CAIRO: Egypt’s 30 natural protectorates will be opened to visitors for free during Eid al-Adha (Feast of Sacrifice) holiday, which starts Thursday, according to the Ministry of Environment.
During feasts, Egyptians usually head to public parks and gardens as part of their celebrations.
Protectorates constitute approximately 17 percent of Egypt’s total area. Opening all protectorates nationwide “comes as part of the Ministry of Environment’s plans to encourage environmental tourism in order to raise awareness of the importance of Egypt’s natural resources,” head of Environmental Protection Agency, Ahmed Abu el-Seoud told Youm7.

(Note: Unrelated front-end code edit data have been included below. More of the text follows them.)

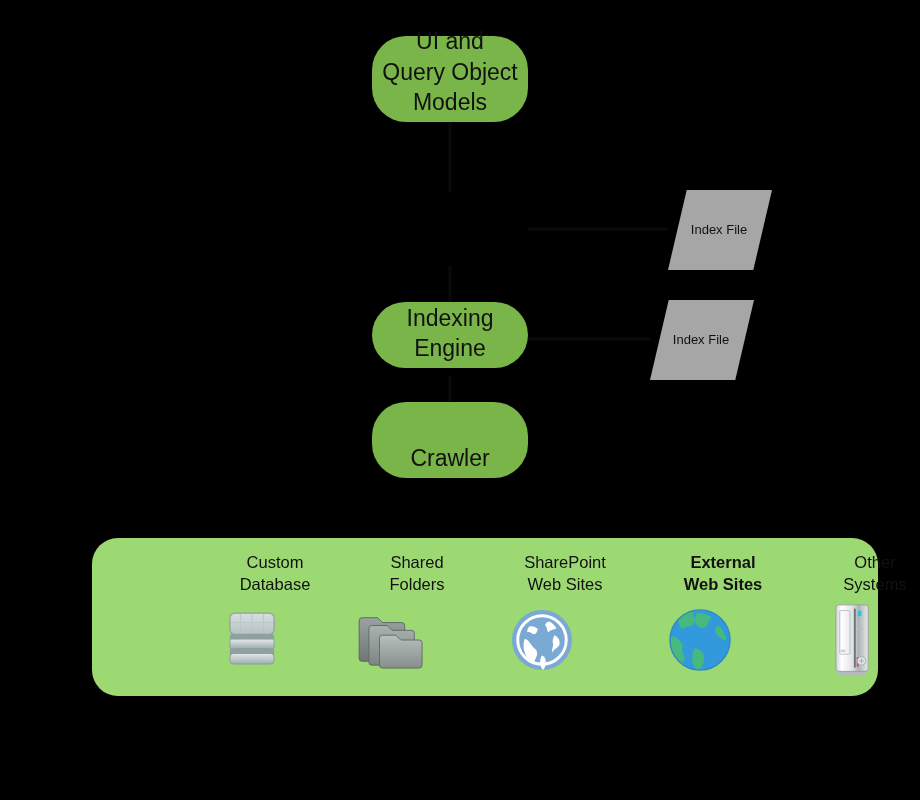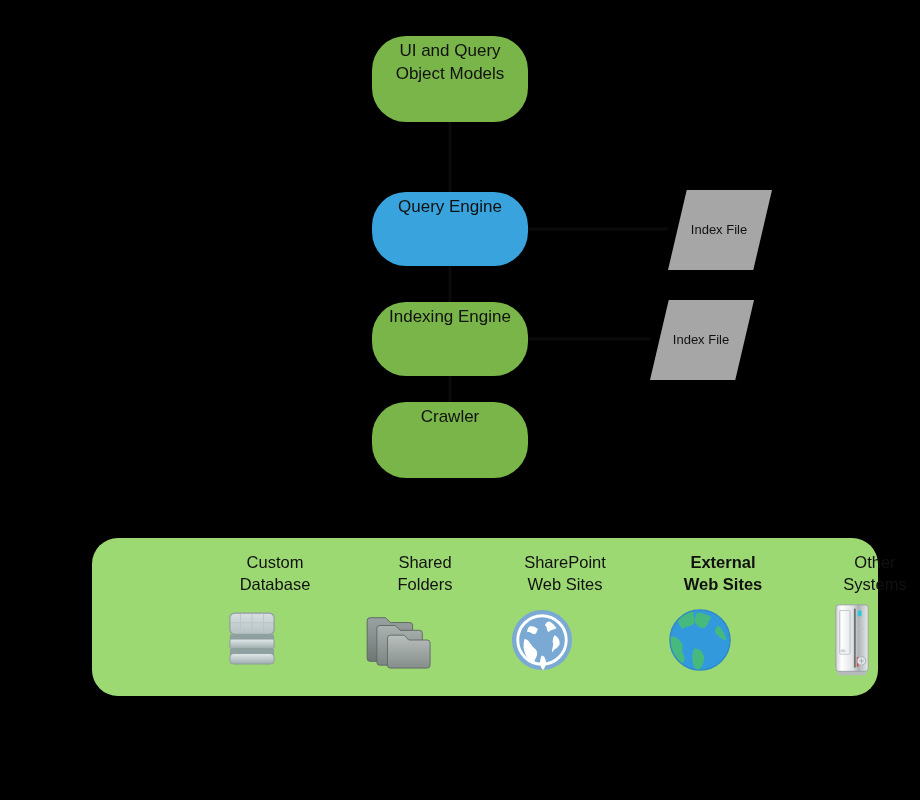--- a/index.html
+++ b/index.html
@@ -21,35 +21,35 @@
     width: 920px;
     height: 800px;
     background: #000000;
   }
 
   
   .pill {
     position: absolute;
     border-radius: 34px;
     display: flex;
-    align-items: flex-start;
+    align-items: flex-end;
     justify-content: center;
     text-align: center;
     color: #111111;
-    font-size: 17px;
+    font-size: 23px;
     line-height: 1.33;
     box-sizing: border-box;
     padding: 4px 10px;
   }
   .pill-green { background: #79b548; }
   .pill-blue  { background: #38a3dd; }
 
   #node-ui-query     { left: 372px; top: 36px;  width: 156px; height: 86px;  }
   #node-query-engine { left: 372px; top: 192px; width: 156px; height: 74px;  }
-  #node-indexing     { left: 372px; top: 302px; width: 156px; height: 74px;  }
+  #node-indexing     { left: 372px; top: 302px; width: 156px; height: 66px;  }
   #node-crawler      { left: 372px; top: 402px; width: 156px; height: 76px;  }
 
   
   .para {
     position: absolute;
     background: #a6a6a6;
     display: flex;
     align-items: center;
     justify-content: center;
     text-align: center;
@@ -97,21 +97,21 @@
   }
   .source-icon {
     margin-top: 8px;
     height: 72px;
     width: 84px;
     display: flex;
     align-items: center;
     justify-content: center;
   }
   #source-0 { left: 85px; }
-  #source-1 { left: 235px; }
+  #source-1 { left: 227px; }
   #source-2 { left: 375px; }
   #source-3 { left: 533px; font-weight: bold; }
   #source-4 { left: 685px; }
 
   
   .arrow-layer {
     position: absolute;
     left: 0; top: 0;
     width: 920px;
     height: 800px;
@@ -144,23 +144,20 @@
       <line x1="528" y1="229" x2="668" y2="229"></line>
       <line x1="528" y1="339" x2="650" y2="339"></line>
     </g>
   </svg>
 
   <div class="pill pill-green" id="node-ui-query">
     <span>UI and Query
 Object Models</span>
   </div>
 
-  <div class="pill pill-blue" id="node-query-engine">
-    <span>Query Engine</span>
-  </div>
 
   <div class="pill pill-green" id="node-indexing">
     <span>Indexing Engine</span>
   </div>
 
   <div class="pill pill-green" id="node-crawler">
     <span>Crawler</span>
   </div>
 
   <div class="para para-clip" id="node-index-file-1">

Seoud added that among the reserves that witness huge turnout by the public is: Ras Mohamed in South Sinai, Wady el-Gemal (Camel’s Valley) in the Red Sea governorate, Wadi Al-Hitan (Whale Valley) in the Western Desert and Wadi el-Rayan southwest of the Fayoum Oasis.
Eid al-Adha marks the end of the annual Hajj (pilgrimage) and the willingness of Prophet Abraham to sacrifice his son to God.
After the end of Eid al-Adha prayers, many Egyptians head to butcher shops to perform traditional animal sacrifice, usually sheep, goats and cows. The meat is shared with family, friends and the poor.